Querier memory leak

During query execution the queriers RAM go up as expected, however after the results were returned to grafana the RAM doesn’t go down. When running the exact query again the RAM maintains its value.

I’m running Loki on a vm deployment.

I’m assuming (but not sure) that queriers keep chunks for queries in memory and never get rid of it.

Loki was meant to be deployed in kubernetees where a memory limit is much easier to enforce on a container. When a container shuts down due to an OOM another one quickly takes its place. So never getting rid of chunks in memory makes sense I guess, however I don’t have the ability to deploy Loki in kubernetees and looking for a solution fitting to a vm deployment.
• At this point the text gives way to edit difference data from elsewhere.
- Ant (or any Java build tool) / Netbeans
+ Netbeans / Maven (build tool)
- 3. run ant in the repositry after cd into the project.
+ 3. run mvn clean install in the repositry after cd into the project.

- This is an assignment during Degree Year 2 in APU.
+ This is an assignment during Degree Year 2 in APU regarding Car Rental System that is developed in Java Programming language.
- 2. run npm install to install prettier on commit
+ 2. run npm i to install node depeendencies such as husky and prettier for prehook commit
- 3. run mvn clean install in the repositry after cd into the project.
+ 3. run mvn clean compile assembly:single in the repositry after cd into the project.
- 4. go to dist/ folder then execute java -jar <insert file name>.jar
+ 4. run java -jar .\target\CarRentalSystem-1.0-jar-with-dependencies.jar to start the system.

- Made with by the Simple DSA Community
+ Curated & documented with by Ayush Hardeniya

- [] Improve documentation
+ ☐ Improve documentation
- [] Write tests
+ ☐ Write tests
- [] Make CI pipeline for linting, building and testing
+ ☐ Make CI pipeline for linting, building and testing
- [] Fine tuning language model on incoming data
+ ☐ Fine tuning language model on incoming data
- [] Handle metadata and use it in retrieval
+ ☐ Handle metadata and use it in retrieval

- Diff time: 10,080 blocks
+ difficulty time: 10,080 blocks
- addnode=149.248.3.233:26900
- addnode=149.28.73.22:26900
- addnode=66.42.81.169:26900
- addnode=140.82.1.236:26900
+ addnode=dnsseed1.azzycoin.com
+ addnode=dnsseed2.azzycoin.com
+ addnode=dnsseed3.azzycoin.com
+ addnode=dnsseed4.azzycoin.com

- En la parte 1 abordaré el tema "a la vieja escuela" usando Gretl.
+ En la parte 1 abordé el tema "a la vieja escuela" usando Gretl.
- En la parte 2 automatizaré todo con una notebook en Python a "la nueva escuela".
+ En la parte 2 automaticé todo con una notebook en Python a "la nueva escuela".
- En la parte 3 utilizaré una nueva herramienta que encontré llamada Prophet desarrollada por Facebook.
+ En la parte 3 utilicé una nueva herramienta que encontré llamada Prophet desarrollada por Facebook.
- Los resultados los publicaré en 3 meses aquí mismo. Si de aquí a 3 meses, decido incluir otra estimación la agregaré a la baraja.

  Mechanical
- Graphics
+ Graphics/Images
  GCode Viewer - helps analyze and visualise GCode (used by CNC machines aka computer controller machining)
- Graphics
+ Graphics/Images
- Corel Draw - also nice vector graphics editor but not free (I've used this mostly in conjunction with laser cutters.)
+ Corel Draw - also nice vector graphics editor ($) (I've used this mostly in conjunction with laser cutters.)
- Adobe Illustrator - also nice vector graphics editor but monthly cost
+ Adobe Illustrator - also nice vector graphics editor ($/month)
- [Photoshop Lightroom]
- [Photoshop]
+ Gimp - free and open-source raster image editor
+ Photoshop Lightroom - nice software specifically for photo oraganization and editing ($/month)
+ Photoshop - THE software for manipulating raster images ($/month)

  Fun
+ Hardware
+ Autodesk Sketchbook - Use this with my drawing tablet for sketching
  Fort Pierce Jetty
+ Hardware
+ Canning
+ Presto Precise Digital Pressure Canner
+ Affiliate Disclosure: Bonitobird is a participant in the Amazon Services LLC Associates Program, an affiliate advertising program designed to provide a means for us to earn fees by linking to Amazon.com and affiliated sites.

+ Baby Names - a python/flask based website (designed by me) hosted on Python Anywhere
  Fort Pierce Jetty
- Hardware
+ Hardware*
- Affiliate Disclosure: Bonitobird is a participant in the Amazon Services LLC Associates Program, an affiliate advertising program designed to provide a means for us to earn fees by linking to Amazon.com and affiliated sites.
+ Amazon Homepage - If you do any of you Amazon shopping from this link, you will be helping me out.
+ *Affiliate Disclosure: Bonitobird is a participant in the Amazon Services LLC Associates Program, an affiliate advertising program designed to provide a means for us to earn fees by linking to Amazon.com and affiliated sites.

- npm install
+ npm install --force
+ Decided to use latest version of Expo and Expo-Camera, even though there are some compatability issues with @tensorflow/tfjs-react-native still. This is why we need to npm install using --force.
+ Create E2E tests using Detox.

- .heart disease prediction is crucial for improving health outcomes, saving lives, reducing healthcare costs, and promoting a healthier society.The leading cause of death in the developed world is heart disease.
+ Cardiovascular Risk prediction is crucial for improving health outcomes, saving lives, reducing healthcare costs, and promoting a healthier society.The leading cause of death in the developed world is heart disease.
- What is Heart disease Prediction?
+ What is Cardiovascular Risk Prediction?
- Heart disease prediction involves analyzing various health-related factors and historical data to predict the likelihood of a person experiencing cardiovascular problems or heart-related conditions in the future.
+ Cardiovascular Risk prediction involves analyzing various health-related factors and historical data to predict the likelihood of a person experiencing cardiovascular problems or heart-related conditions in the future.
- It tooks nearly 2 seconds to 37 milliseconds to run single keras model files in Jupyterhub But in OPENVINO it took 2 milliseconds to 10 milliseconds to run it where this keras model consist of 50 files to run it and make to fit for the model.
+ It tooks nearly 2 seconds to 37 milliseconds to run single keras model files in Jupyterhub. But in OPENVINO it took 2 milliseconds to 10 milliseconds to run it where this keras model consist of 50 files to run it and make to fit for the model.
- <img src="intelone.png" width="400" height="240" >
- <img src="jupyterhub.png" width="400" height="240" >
Any help would be greatly appreciated.

You can use systemd parameter in unit:

  • for restart => Restart=always or Restart=on-failure
  • for limit => MemoryMax=
1 Like

Thanks for taking the time to answer.

This will probably be our go to temporary solution.

We did however misunderstand some querier and frontend configurations that their change made Loki perform way better. I’ll update here if the problem reoccurred with the new configuration when we get some data for challenging queries.

We are facing the same issue on our k8 setup. Any specific changes to the querier and frontend configurations? And by how much percent was Loki performing better?

Thanks

1 Like

The problem was a configuration one, it’s actually kinda silly.

frontend_worker:
  parallelism: This should at most the number of cpu cores in your querier.

This fixed the problem I mentioned in this blog post, we were starting to get consistnet results. The RAM went down after executing queries and we were getting faster results. We misunderstood what this configuration meant which was quite foolish from our end.

However our querying times (metric queries) are still extremely slow. Without caching, presenting dashboards of Loki metric queries in Grafana is nearly unusable. We are still investigating this issue.

Moreover in the recommended production configuration it is recommended to set:

parallelism: CPU's in queriers /  frontend instances

We have 2 frontends. I’m not sure how exactly the worker and frontend relation work but when we used more than half of the querier CPU’s in the parallelism (half because we have 2 frontends) we weren’t getting faster results despite CPU usage going up which is weird. We decided for now to stick with half the querier CPU’s for this configuration.

Thank you.
I guess you are using the distributed loki. We were using the loki monolith, hence the parallellism configs did not help much. So we are trying out on the distributed loki now.

1 Like

Yes I am running distributed Loki.
If you are running an all in one deployment this memory behavior might be because of the ingester.
I would suggest taking a look at the following configurations:
chunk_retain_period
chunk_target_size